-- Given records --
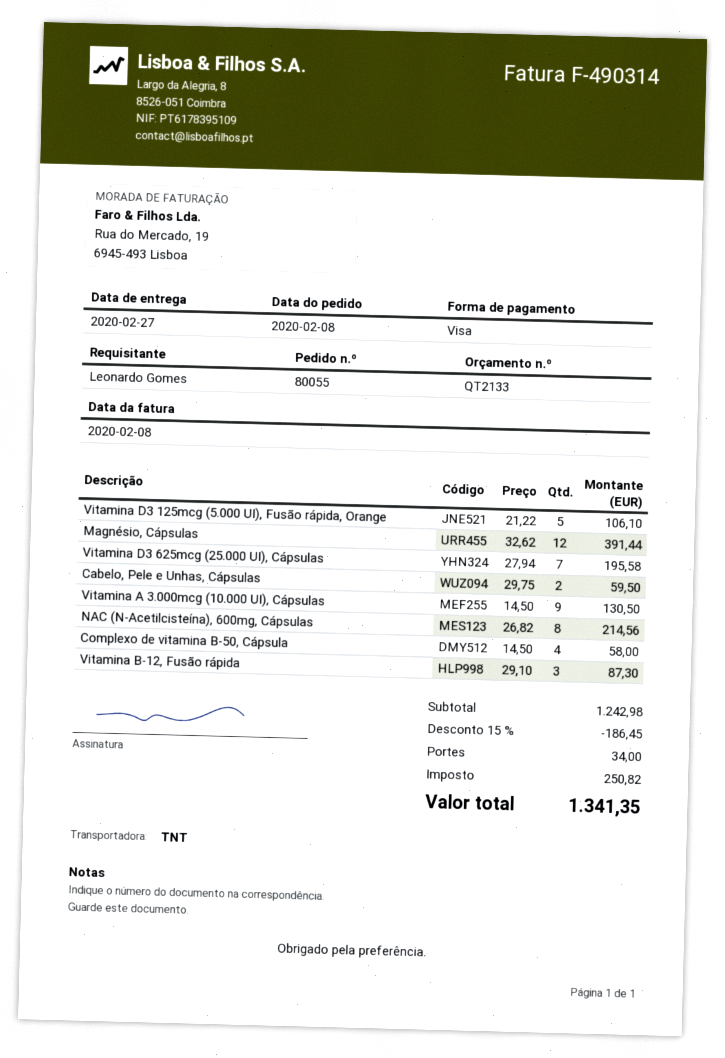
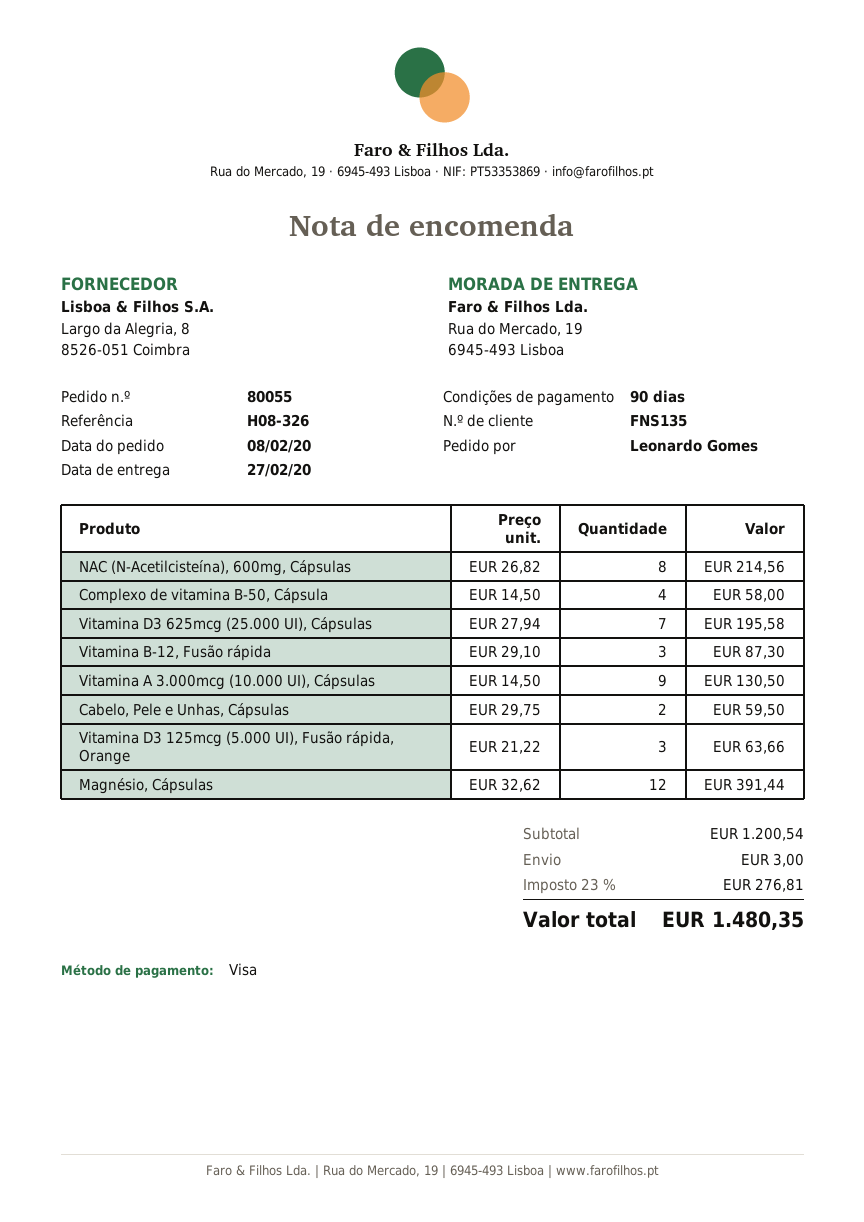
Vitamina D3 125mcg (5.000 UI), Fusão rápida, Orange: 5 x 21.22 = 106.10 -> 3 x 21.22 = 63.66
subtotal: 1242.98 -> 1200.54
discount: 15% = 186.45 -> none
shipping: 34.00 -> 3.00
tax: 250.82 -> 276.81
total: 1341.35 -> 1480.35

-- Activity --
Restate the entries above word for word, and keep the pictures out.

-- Result for this task --
Vitamina D3 125mcg (5.000 UI), Fusão rápida, Orange: 5 x 21.22 = 106.10 -> 3 x 21.22 = 63.66
subtotal: 1242.98 -> 1200.54
discount: 15% = 186.45 -> none
shipping: 34.00 -> 3.00
tax: 250.82 -> 276.81
total: 1341.35 -> 1480.35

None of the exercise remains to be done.